By Tirthankar ChandaPosted on 27-08-2018Modified on 27-08-2018 at 19:23

Under pressure from artists around the world who signed a petition demanding the release of Ugandan singer and MP Bobi Wine, detained since August 14 and charged with treason, a court in northern Uganda has released him on bail on Monday. . Idol of the Ugandan youth that he made dance on the catchy rhythms of his engaged songs, the singer has imposed himself, since his election to Parliament a year ago, as a major figure of the opposition. President Yoweri Museveni's virulent detractor, he has campaigned for the retirement of the latter in power for 40 years. Bobi Wine has become the enemy to tear down the aging and desperate regime, more concerned with perpetuating power and exploiting the country's wealth than dealing with unemployment, poverty and corruption. Portrait of the artist who makes Kampala tremble.

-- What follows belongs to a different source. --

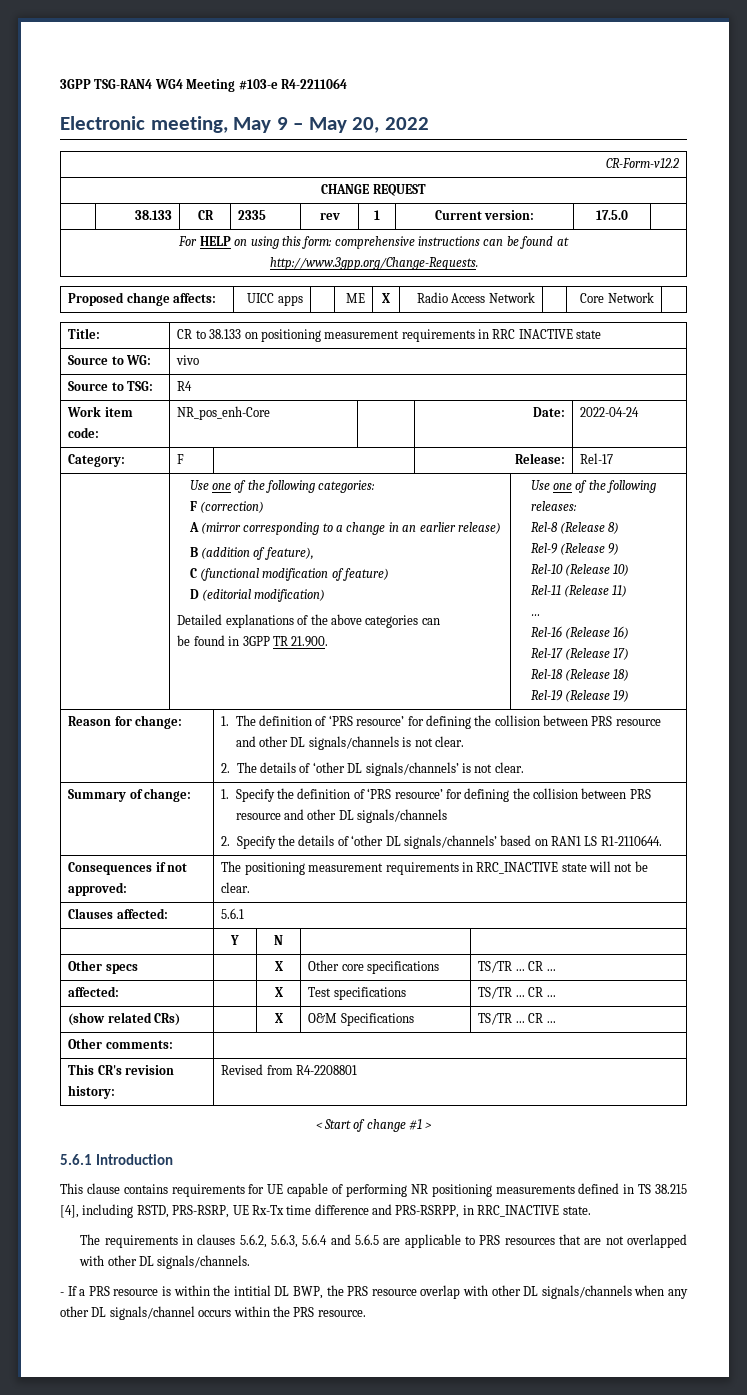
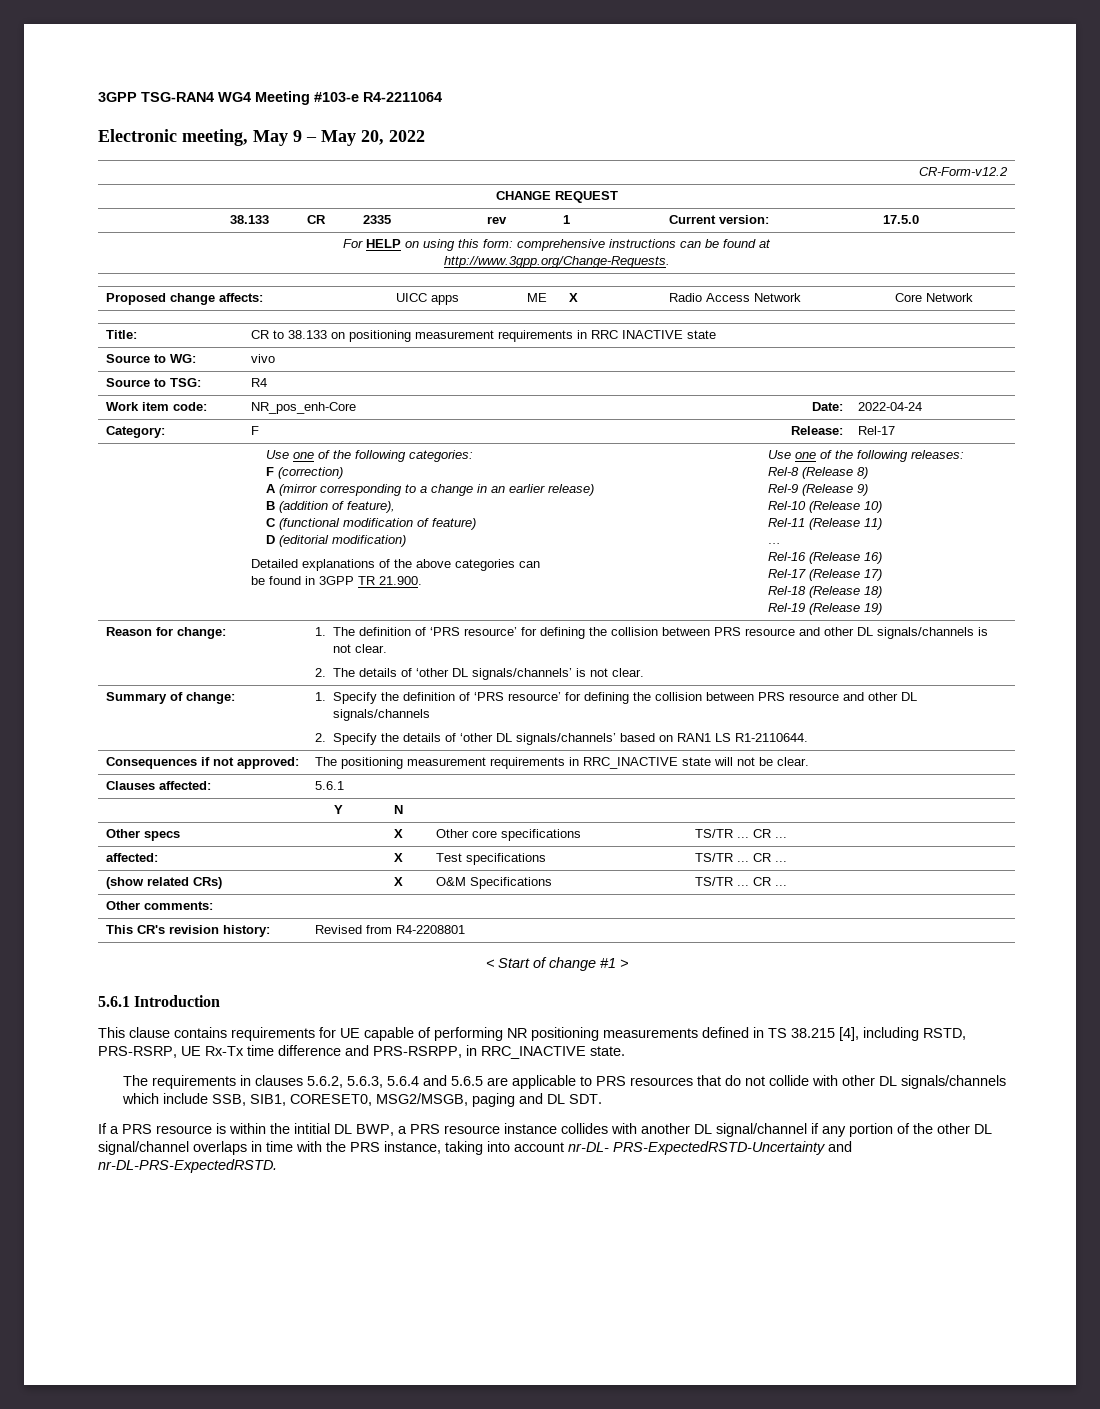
- The requirements in clauses 5.6.2, 5.6.3, 5.6.4 and 5.6.5 are applicable to PRS resources that are not overlapped with other DL signals/channels.
- - If a PRS resource is within the intitial DL BWP, the PRS resource overlap with other DL signals/channels when any other DL signals/channel occurs within the PRS resource.
+ The requirements in clauses 5.6.2, 5.6.3, 5.6.4 and 5.6.5 are applicable to PRS resources that do not collide with other DL signals/channels which include SSB, SIB1, CORESET0, MSG2/MSGB, paging and DL SDT.
+ If a PRS resource is within the intitial DL BWP, a PRS resource instance collides with another DL signal/channel if any portion of the other DL signal/channel overlaps in time with the PRS instance, taking into account nr-DL- PRS-ExpectedRSTD-Uncertainty and nr-DL-PRS-ExpectedRSTD.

He calls himself "ghetto president" or "ghetto president", referring to the slum in central Kampala where he grew up. His nickname also refers to his commitment to the poor in his country. This engagement, the Ugandan singer Bobi Wine , Robert Kyagulanyi Ssentamu of his real name, has been expressing it for fifteen years through musical compositions tinged with Afrobeat and African reggae, which make young people dance with lyrics denouncing poverty and poverty. social injustice.

His tracks are titled "Obululu Tebutwawula", "Tugambire Ku Jennifer" or "Dembe" and are mostly protest songs in luganda that point to discrimination and exploitation by the economic and political elite. They call on people to play a more active role in the fight against corruption and neglect. In one of his latest clips titled "Freedom" or "Freedom", the man imagines himself behind bars, singing on a reggae rhythm: " When the going gets tough, the tough must get going, especially when leaders become misleaders "(" It's hard for hard guys to get along, especially when the guides are training you on dead ends ").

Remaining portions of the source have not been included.